For someone from Brooklyn visiting Cincinnati, this is a treat – The John Roebling Suspension Bridge. Here we have the first large Roebling bridge over a river, and it was built well before the Brooklyn Bridge, completed in 1866, and contained just about everything that would be enlarged and become one of the greatest bridges in all the world in New York City.

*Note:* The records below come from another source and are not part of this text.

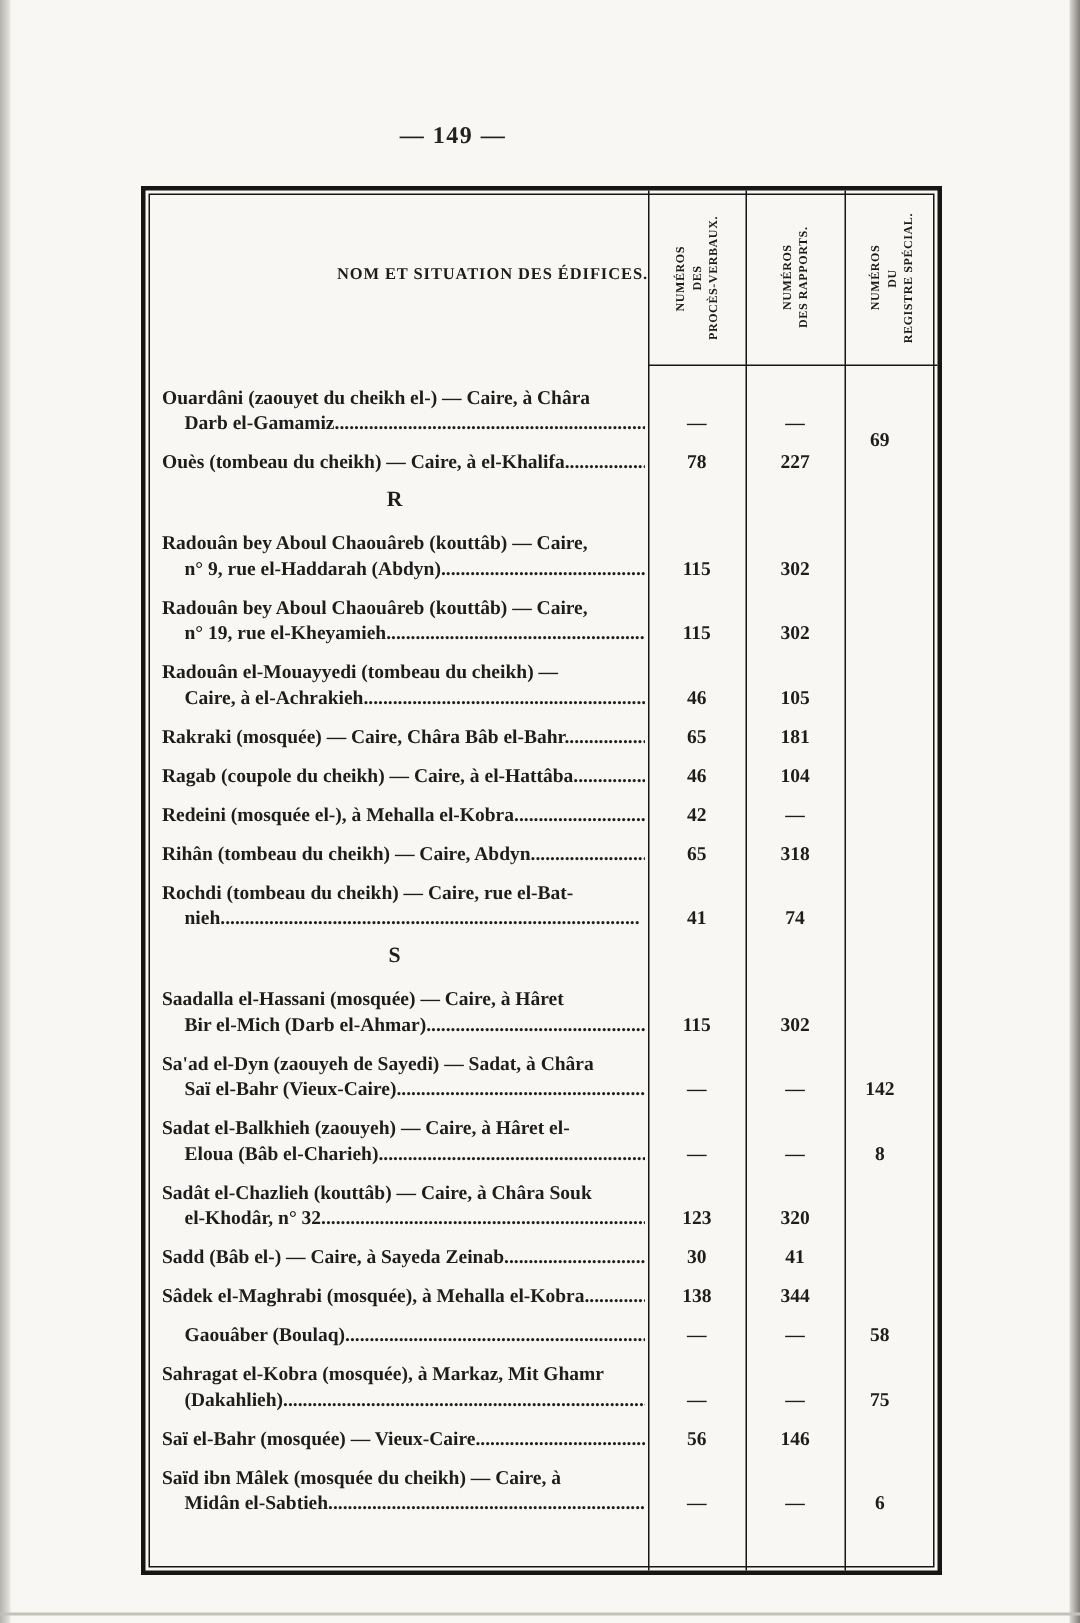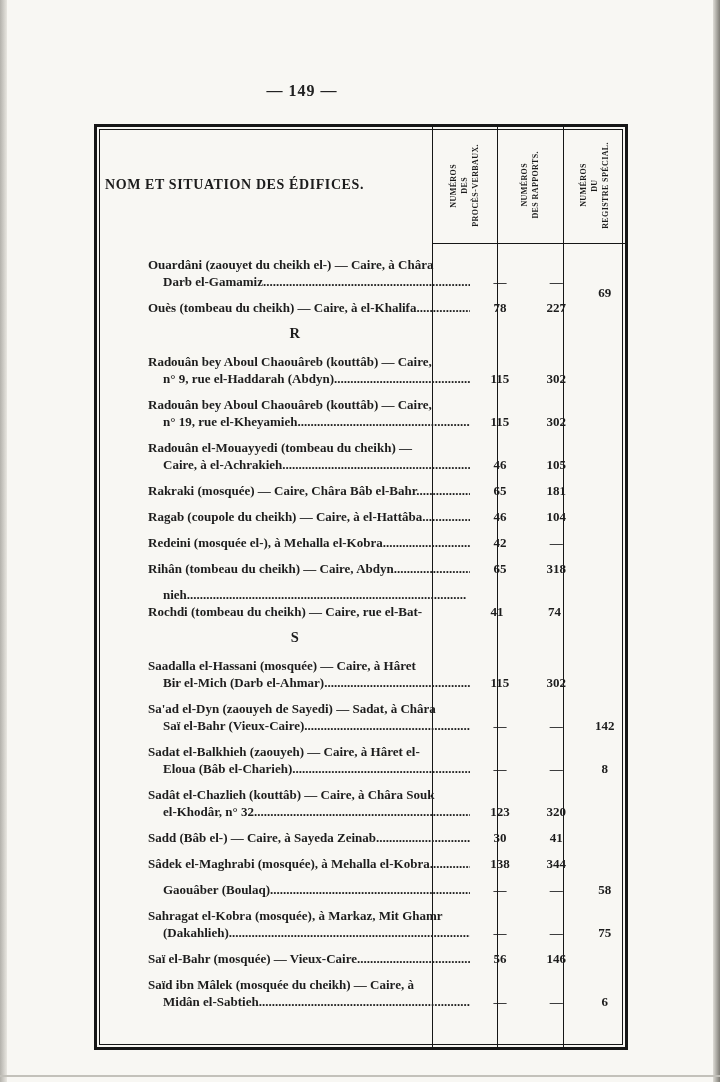--- a/index.html
+++ b/index.html
@@ -34,8 +34,8 @@
   .header-underline{position:absolute;top:116px;left:335px;width:193px;height:1px;background:#161616;}
 
   .name-header{
-    position:absolute;left:8px;top:50px;width:335px;text-align:left;
-    font-size:14px;font-weight:bold;letter-spacing:0.6px;color:#1c1c1c;
+    position:absolute;left:0;top:50px;width:335px;text-align:right;
+    font-size:11px;font-weight:bold;letter-spacing:0.6px;color:#1c1c1c;
   }
   .rot-col{position:absolute;top:0;height:116px;display:flex;align-items:center;justify-content:center;}
   .rot-col.c1{left:335px;width:65px;}

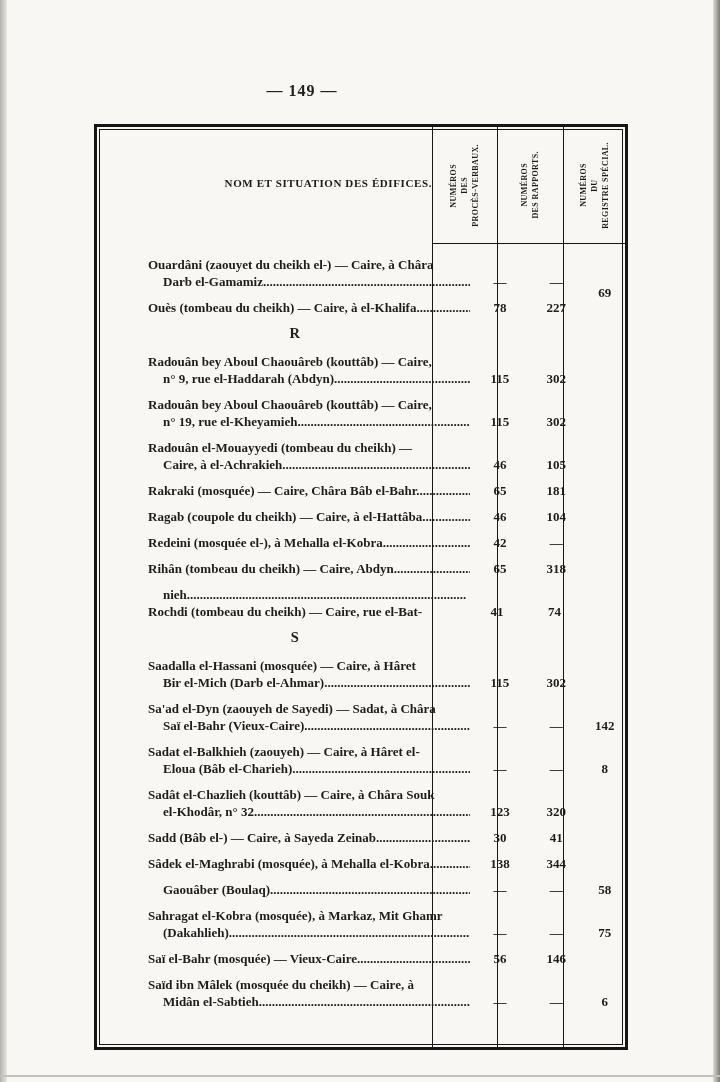--- a/index.html
+++ b/index.html
@@ -47,7 +47,7 @@
     font-size:8px;line-height:11px;font-weight:bold;letter-spacing:0.4px;color:#1c1c1c;
   }
 
-  .rows{position:absolute;top:117px;left:0;right:0;bottom:0;padding-top:12px;overflow:hidden;padding-left:40px;}
+  .rows{position:absolute;top:117px;left:0;right:0;bottom:0;padding-top:12px;overflow:hidden;}
   .row{display:flex;align-items:flex-end;margin-bottom:9px;}
   .name-cell{
     width:335px;box-sizing:border-box;padding-left:11px;padding-right:2px;

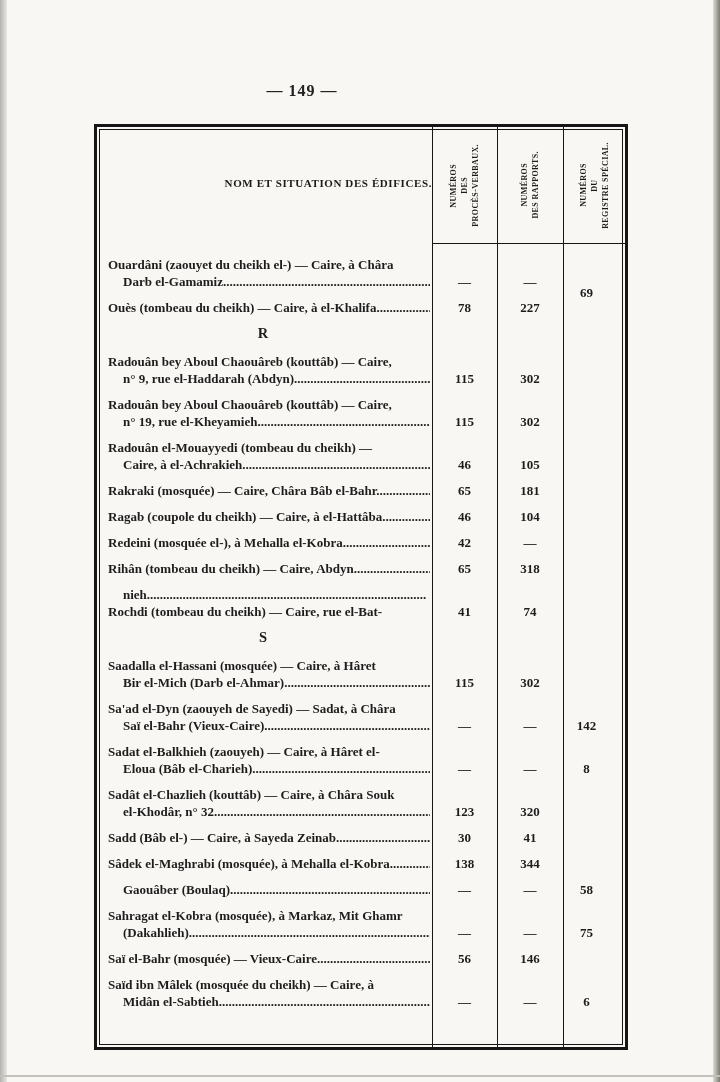--- a/index.html
+++ b/index.html
@@ -180,8 +180,8 @@
       </div>
       <div class="row entry-row">
         <div class="name-cell">
+          <div class="line first">Rochdi (tombeau du cheikh) — Caire, rue el-Bat-</div>
           <div class="line cont">nieh<span class="dots">......................................................................................</span></div>
-          <div class="line first">Rochdi (tombeau du cheikh) — Caire, rue el-Bat-</div>
         </div>
         <div class="num-cell pv-cell"><span>41</span></div>
         <div class="num-cell rap-cell"><span>74</span></div>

Both bridges opened years before vehicle traffic, althought the Brooklyn Bridge carried trains. The deck of this brdge supported only horses and horse-drawn vehicles for its first forty years. One slow Sunday afternoon i stood on the bridge and recorded the sound of a horse carriage traveling across it. Spontaneously the driver eventually asked me to hop on and cross the bridge with him while I recorded. This is one of the great things about location shooting, the fact that novel and spontaneous situations constantly occur, and, by taking advantage of them, we can tap into at least a small amount of novelty and originality, in this case, crossing over the great Ohio River on the way into the solid ground of downtown Cincinnati. the simple sounds of hooves on a steel grated roadway
In 1896 the steel deck was widened and built to support up to to 30 tons. During the Civil War, the war effort meant that the steel deck would be upgraded later, after the war, then upgraded again in 1896, in anticipation of truck and vehicle traffic that would explode into the 20th century, only to be downgrded again until, today, there is an eleven ton limit, meaning buses, let alone large trucks, are prohibited, and, once more, the bridge is horse and carriage friendly, with cars zipping by.